Graphene Ink Could Lead To Bendable Electronics
Lee Rannals for redOrbit.com – Your Universe Online
The team’s graphene-based ink is highly conductive and tolerant to bending, which could eventually pave the way for bendable tablet computers or electronic newspapers.
“Graphene has a unique combination of properties that is ideal for next-generation electronics, including high electrical conductivity, mechanical flexibility, and chemical stability,” said Mark Hersam, professor of materials science and engineering at Northwestern´s McCormick School of Engineering and Applied Science. “By formulating an inkjet-printable ink based on graphene, we now have an inexpensive and scalable path for exploiting these properties in real-world technologies.”

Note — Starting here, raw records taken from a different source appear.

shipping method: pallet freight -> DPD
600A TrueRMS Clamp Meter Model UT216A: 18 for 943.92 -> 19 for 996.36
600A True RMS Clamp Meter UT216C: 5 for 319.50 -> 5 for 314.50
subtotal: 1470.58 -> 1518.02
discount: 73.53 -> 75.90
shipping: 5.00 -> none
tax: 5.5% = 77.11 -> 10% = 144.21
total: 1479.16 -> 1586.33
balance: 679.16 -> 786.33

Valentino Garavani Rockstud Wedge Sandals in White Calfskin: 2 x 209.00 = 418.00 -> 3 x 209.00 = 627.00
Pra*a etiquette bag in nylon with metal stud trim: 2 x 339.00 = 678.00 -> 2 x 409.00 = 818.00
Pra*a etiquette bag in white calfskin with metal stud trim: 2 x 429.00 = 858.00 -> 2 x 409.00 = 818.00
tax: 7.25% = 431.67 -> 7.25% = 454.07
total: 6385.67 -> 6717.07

The new method for mass-producing graphene can be carried out at room temperature using ethanol and ethyl cellulose to exfoliate graphite. This process minimizes residues and results in a powder with a high concentration of nanometer-sized graphene flakes.
The team demonstrated printing ink in multiple layers, each 14 nanometers thick, in order to create precise patterns. The ink’s conductivity remained unchanged, suggesting that it could be used to create foldable electronic devices.

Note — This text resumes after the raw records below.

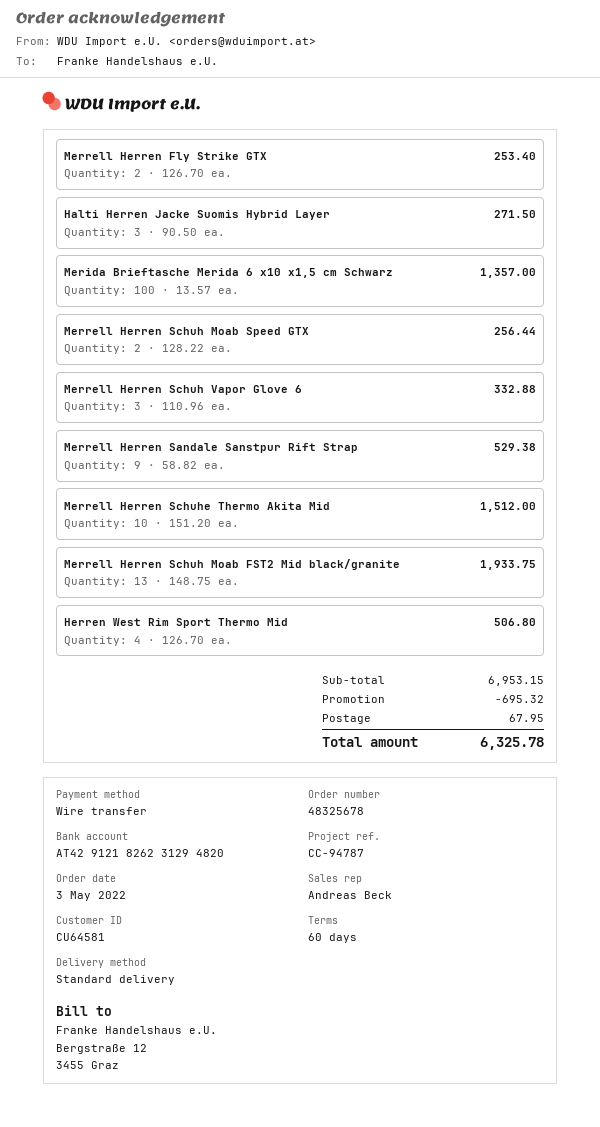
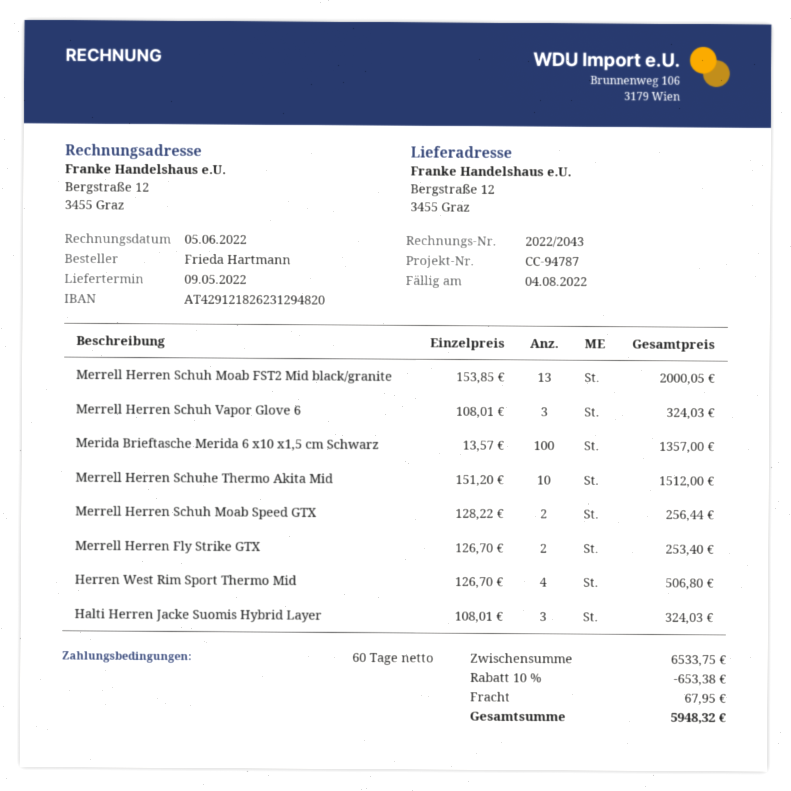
Halti Herren Jacke Suomis Hybrid Layer: 3 x 90.50 = 271.50 -> 3 x 108.01 = 324.03
Merrell Herren Schuh Vapor Glove 6: 3 x 110.96 = 332.88 -> 3 x 108.01 = 324.03
Merrell Herren Sandale Sanstpur Rift Strap: 9 x 58.82 = 529.38 -> none
Merrell Herren Schuh Moab FST2 Mid black/granite: 13 x 148.75 = 1933.75 -> 13 x 153.85 = 2000.05
subtotal: 6953.15 -> 6533.75
discount: 695.32 -> 653.38
total: 6325.78 -> 5948.32

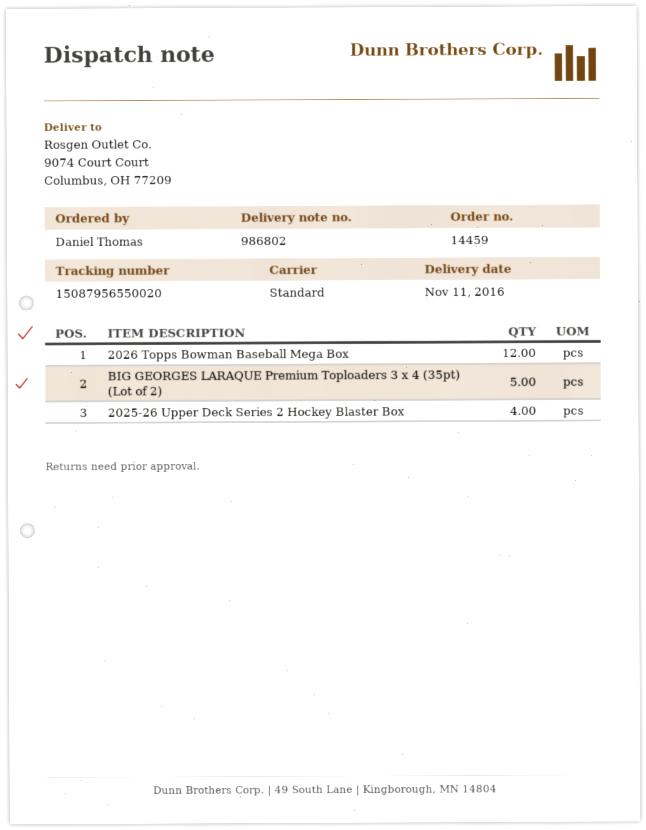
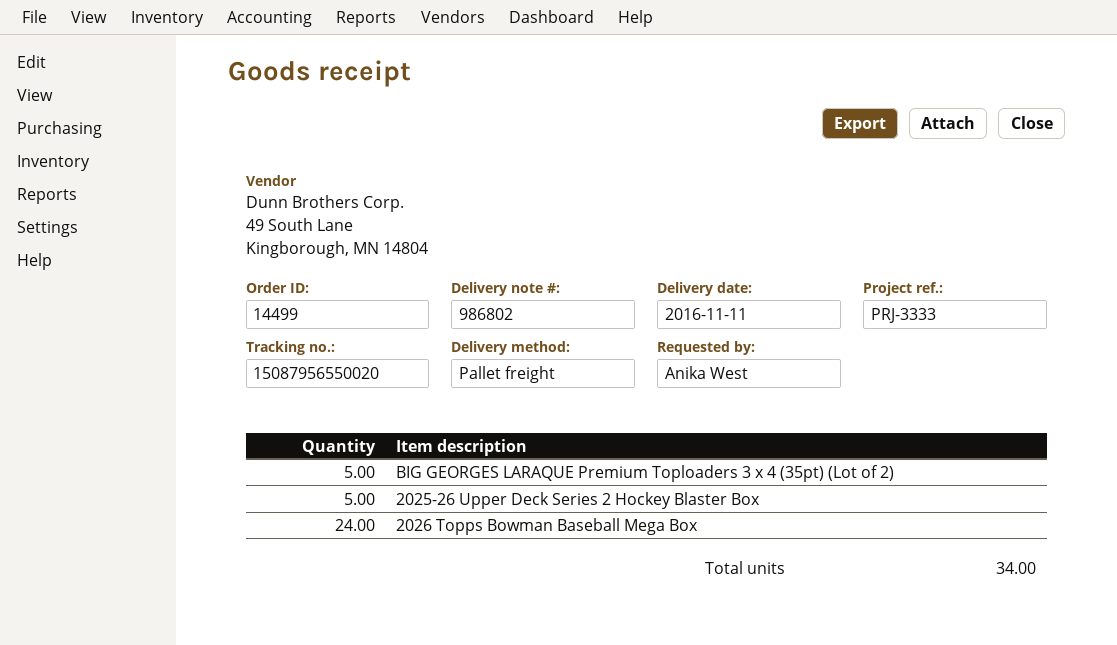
order number: 14459 -> 14499
ordered by: Daniel Thomas -> Anika West
shipping method: standard -> pallet freight
2026 Topps Bowman Baseball Mega Box: 12 -> 24
2025-26 Upper Deck Series 2 Hockey Blaster Box: 4 -> 5

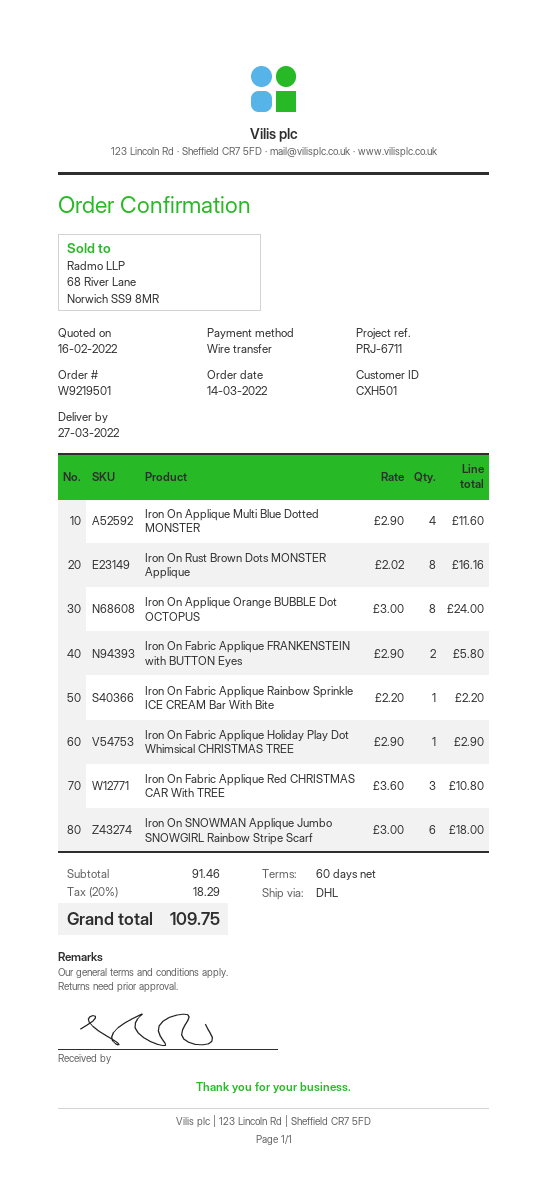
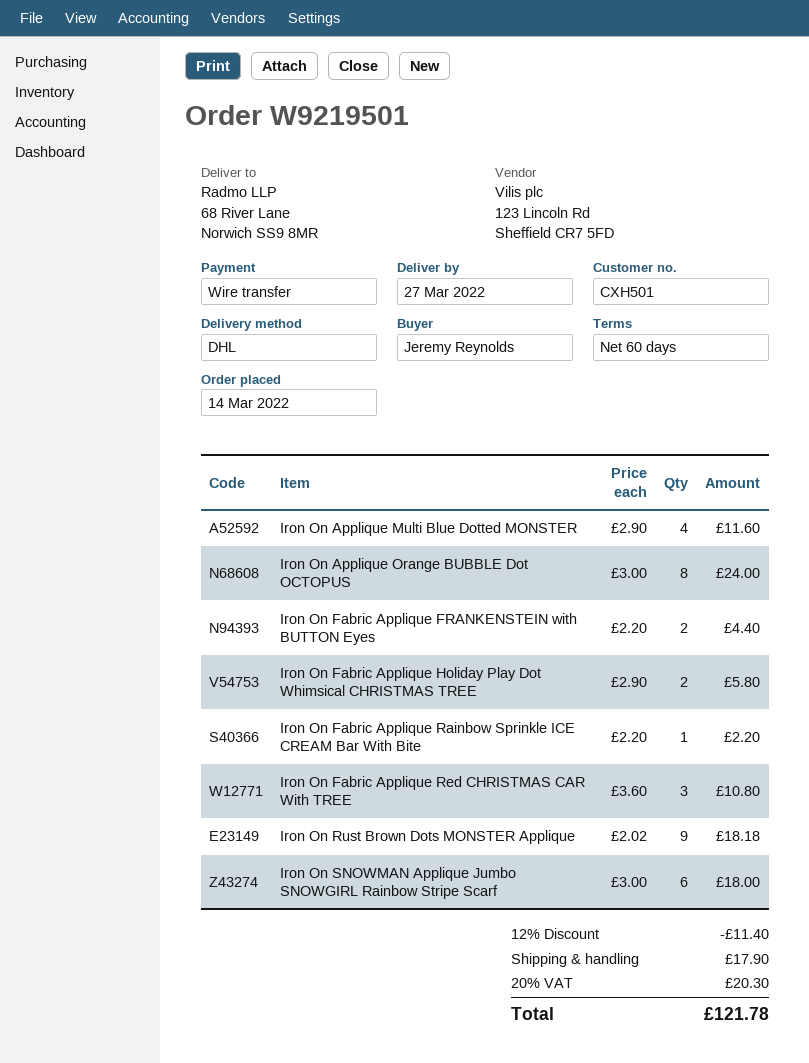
Iron On Rust Brown Dots MONSTER Applique: 8 x 2.02 = 16.16 -> 9 x 2.02 = 18.18
Iron On Fabric Applique FRANKENSTEIN with BUTTON Eyes: 2 x 2.90 = 5.80 -> 2 x 2.20 = 4.40
Iron On Fabric Applique Holiday Play Dot Whimsical CHRISTMAS TREE: 1 x 2.90 = 2.90 -> 2 x 2.90 = 5.80
discount: none -> 12% = 11.40
shipping: none -> 17.90
tax: 20% = 18.29 -> 20% = 20.30
total: 109.75 -> 121.78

Inkjet printing with graphene has remained a challenge because it is difficult to harvest a sufficient amount of graphene without compromising its electronic properties. The team’s method surpasses some of these challenges, opening up the door to a future with bendable smartphones.
Graphene was discovered in 2004, and scientists believe the material holds plenty of promise in the future. Scientists discovered the material by peeling off carbon layers from graphite using ordinary scotch tape. It is the world’s thinnest, strongest and most conductive material. Scientists could eventually use the material for applications like computer chips, broadband connections and drug delivery.
Researchers from the University of Manchester and National University of Singapore wrote in the journal Science about how graphene could lead to photovoltaic structures that could be placed on the outer walls of buildings to absorb sunlight. The team said they found that graphene could also help environmental conditions like temperature and brightness by directing energy to change the transparency and reflectivity of individual fixtures and windows.
“Such photoactive heterostructures add yet new possibilities, and pave the road for new types of experiments,” said Professor Kostya Novoselov of the University of Manchester. “As we create more and more complex heterostructures, so the functionalities of the devices will become richer, entering the realm of multifunctional devices.”